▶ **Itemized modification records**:
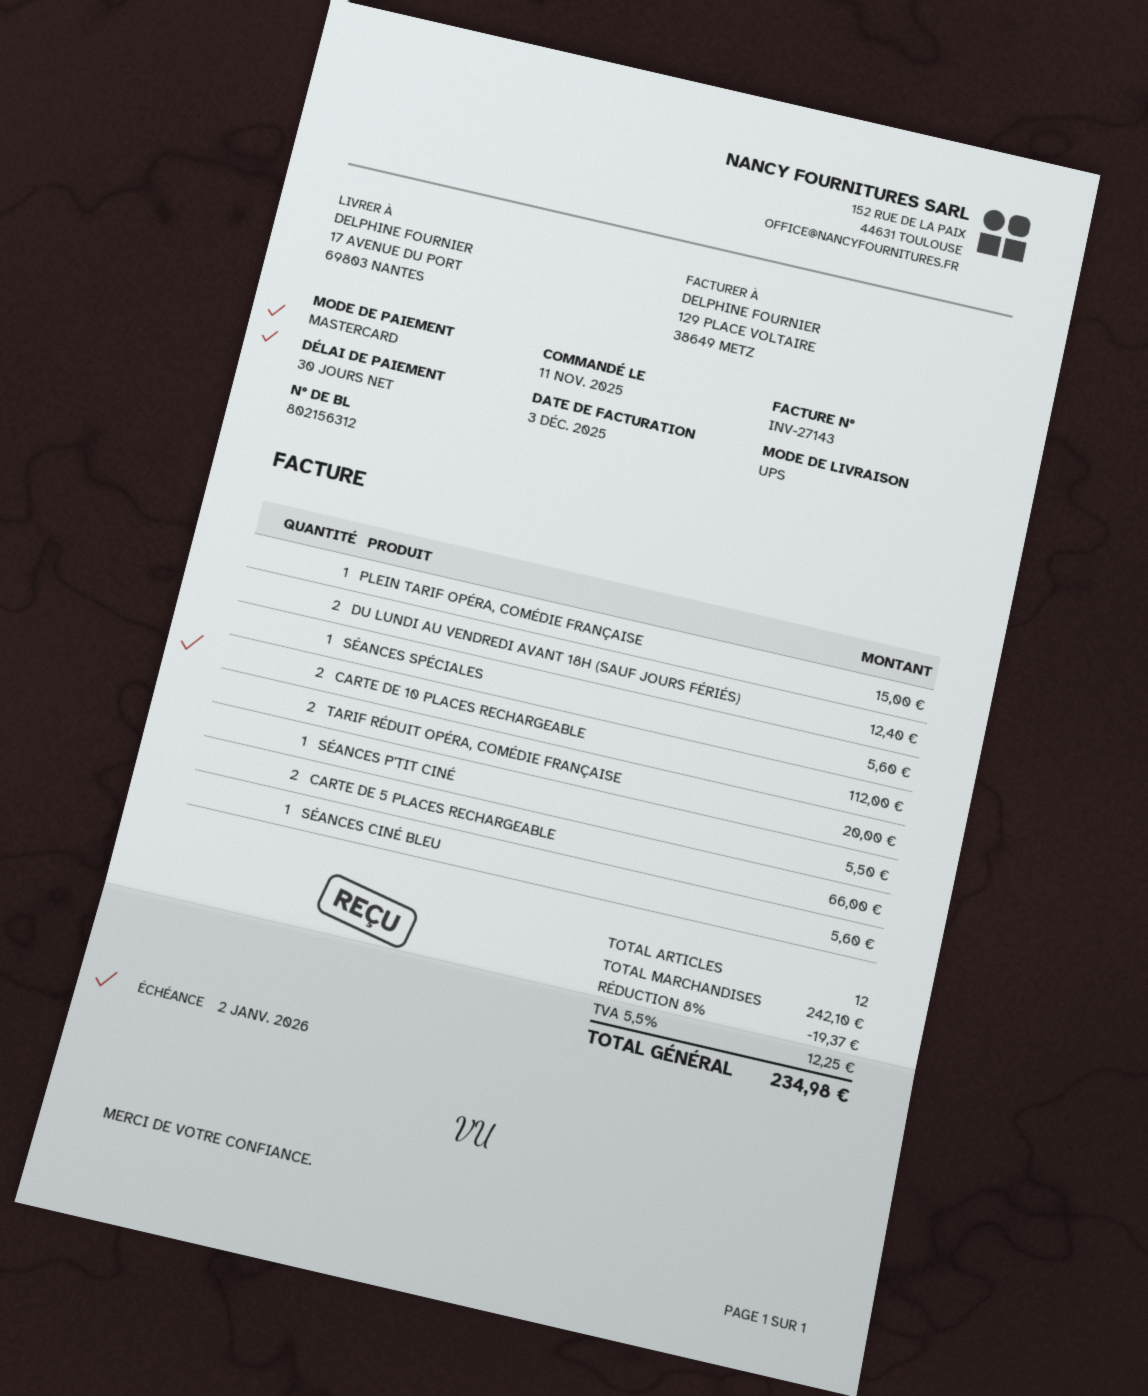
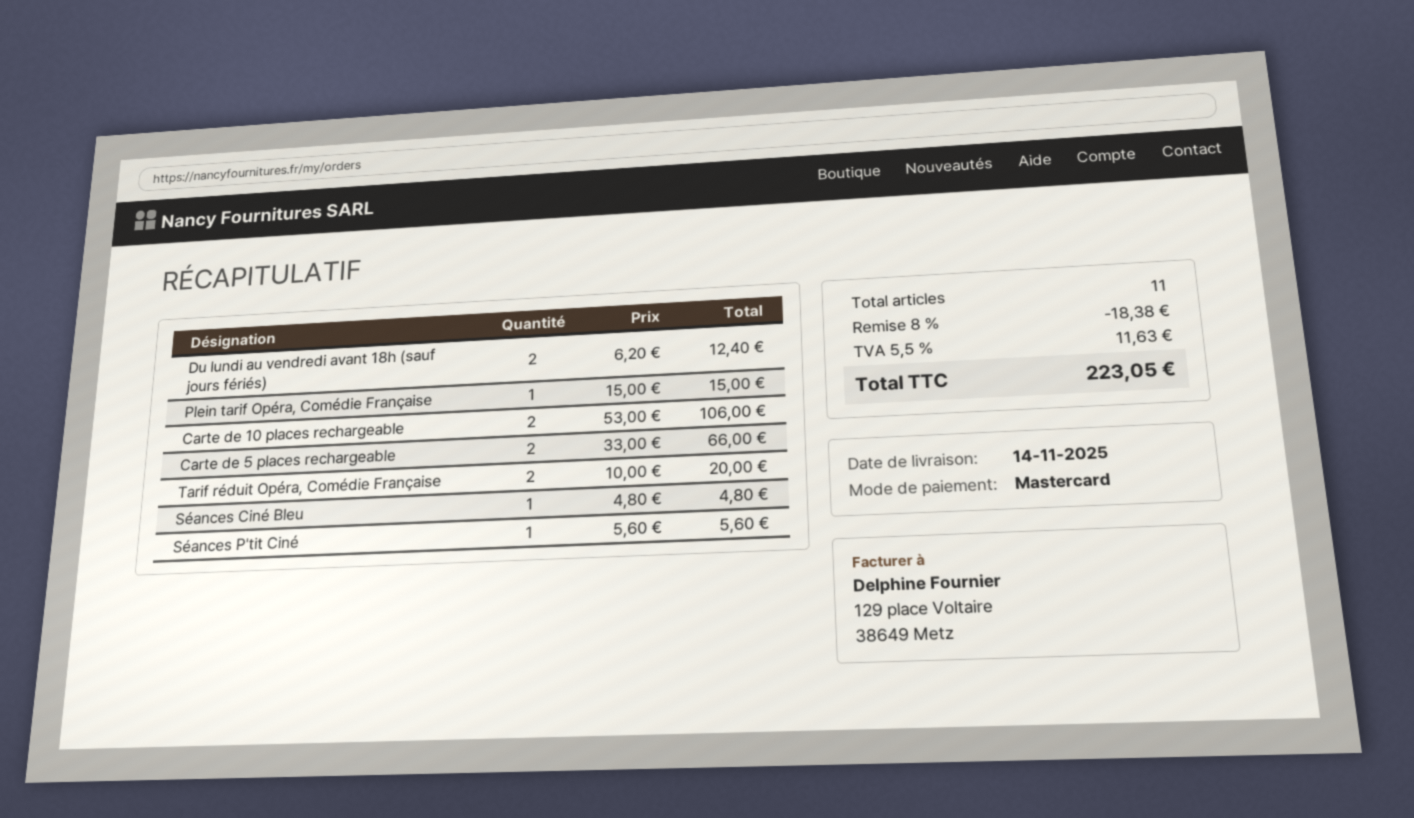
SÉANCES SPÉCIALES: 1 for 5.60 -> none
CARTE DE 10 PLACES RECHARGEABLE: 2 for 112.00 -> 2 for 106.00
SÉANCES P'TIT CINÉ: 1 for 5.50 -> 1 for 5.60
SÉANCES CINÉ BLEU: 1 for 5.60 -> 1 for 4.80
total quantity: 12 -> 11
discount: 8% = 19.37 -> 8% = 18.38
tax: 5.5% = 12.25 -> 5.5% = 11.63
total: 234.98 -> 223.05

▶ **To do**:
Please give a word-for-word repetition of the lines from the one containing "SÉANCES CINÉ BLEU: 1 for 5.60 -> 1 for 4.80" through the last line of the data above, including both, and nothing besides.

▶ **Exercise result**:
SÉANCES CINÉ BLEU: 1 for 5.60 -> 1 for 4.80
total quantity: 12 -> 11
discount: 8% = 19.37 -> 8% = 18.38
tax: 5.5% = 12.25 -> 5.5% = 11.63
total: 234.98 -> 223.05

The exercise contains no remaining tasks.